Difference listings
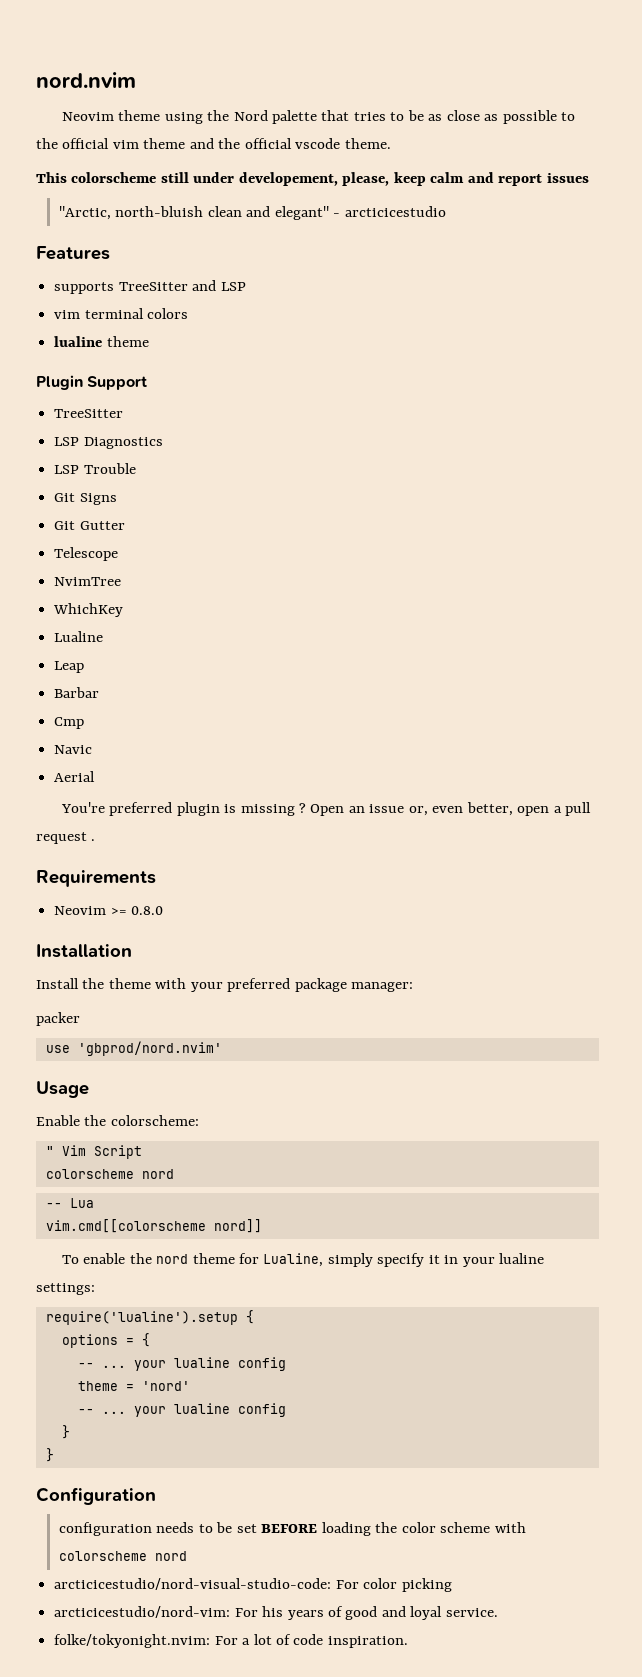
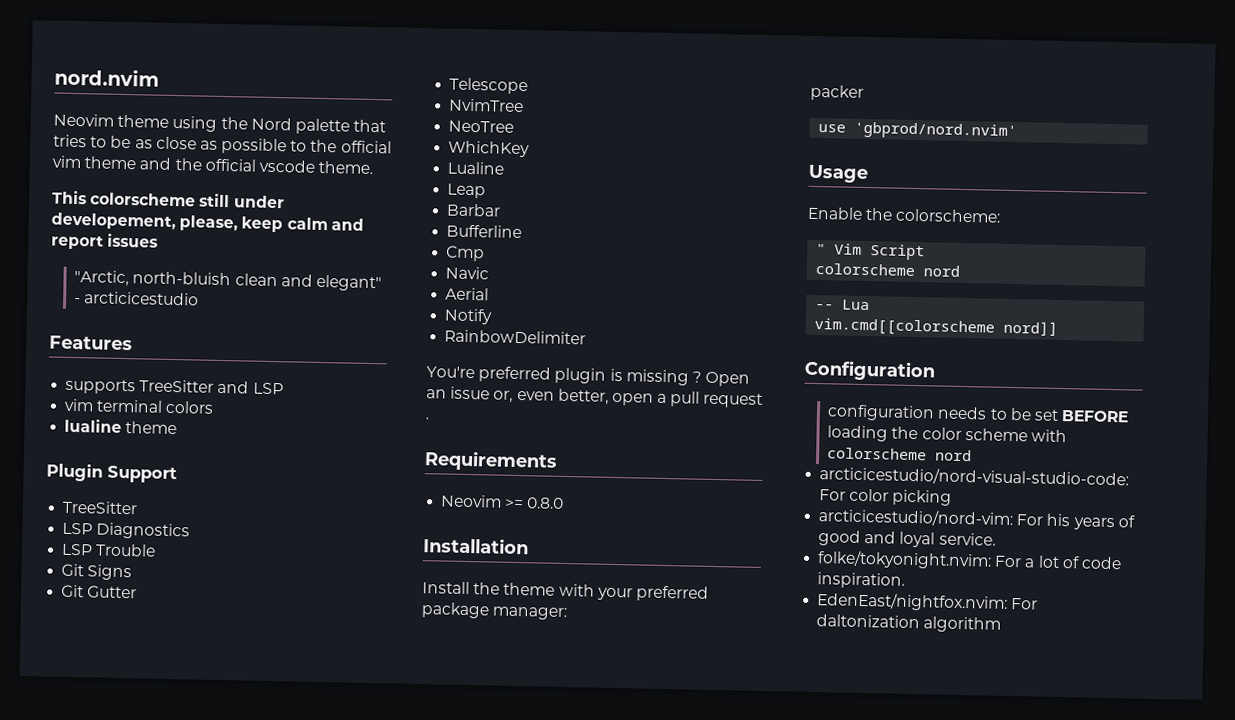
+ NeoTree
+ Bufferline
+ Notify
+ RainbowDelimiter
- To enable the nord theme for Lualine, simply specify it in your lualine settings:
- require('lualine').setup {
- options = {
- -- ... your lualine config
- theme = 'nord'
- -- ... your lualine config
- }
- }
+ EdenEast/nightfox.nvim: For daltonization algorithm

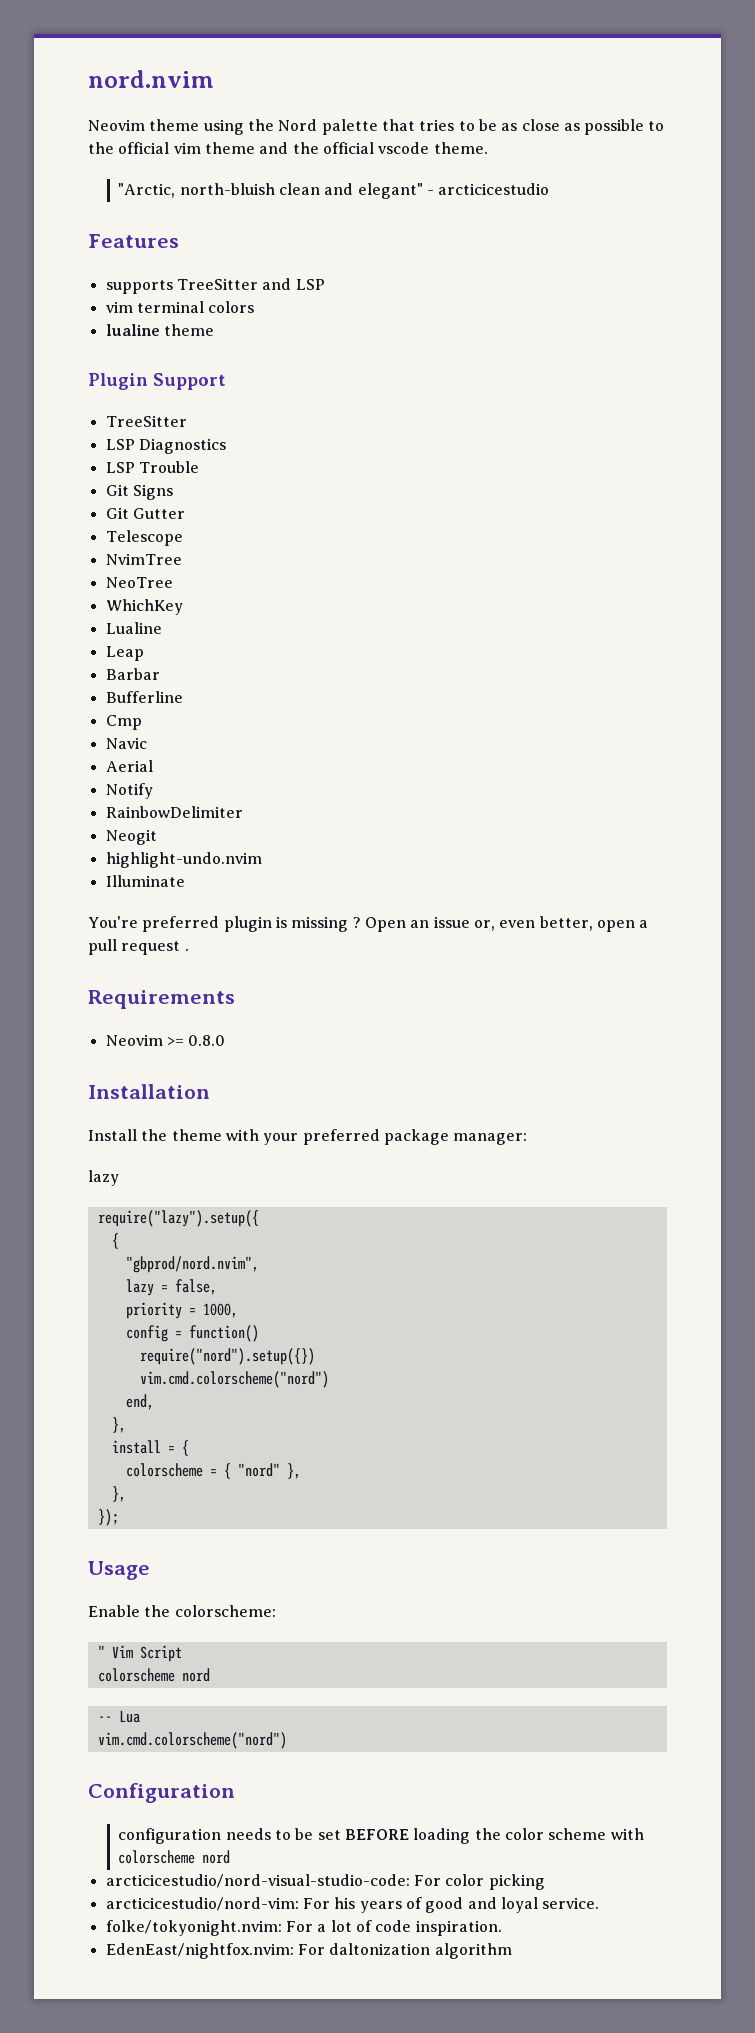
- This colorscheme still under developement, please, keep calm and report issues
+ Neogit
+ highlight-undo.nvim
+ Illuminate
  Install the theme with your preferred package manager:
- packer
- use 'gbprod/nord.nvim'
+ lazy
+ require("lazy").setup({
+ {
+ "gbprod/nord.nvim",
+ lazy = false,
+ priority = 1000,
+ config = function()
+ require("nord").setup({})
+ vim.cmd.colorscheme("nord")
+ end,
+ },
+ install = {
+ colorscheme = { "nord" },
+ },
+ });
  -- Lua
- vim.cmd[[colorscheme nord]]
+ vim.cmd.colorscheme("nord")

- **EXERCISE DETAILS**
The answer must consist of every line from the entries above that contains "gbprod".

- **WRITTEN ANSWER**
- use 'gbprod/nord.nvim'
+ "gbprod/nord.nvim",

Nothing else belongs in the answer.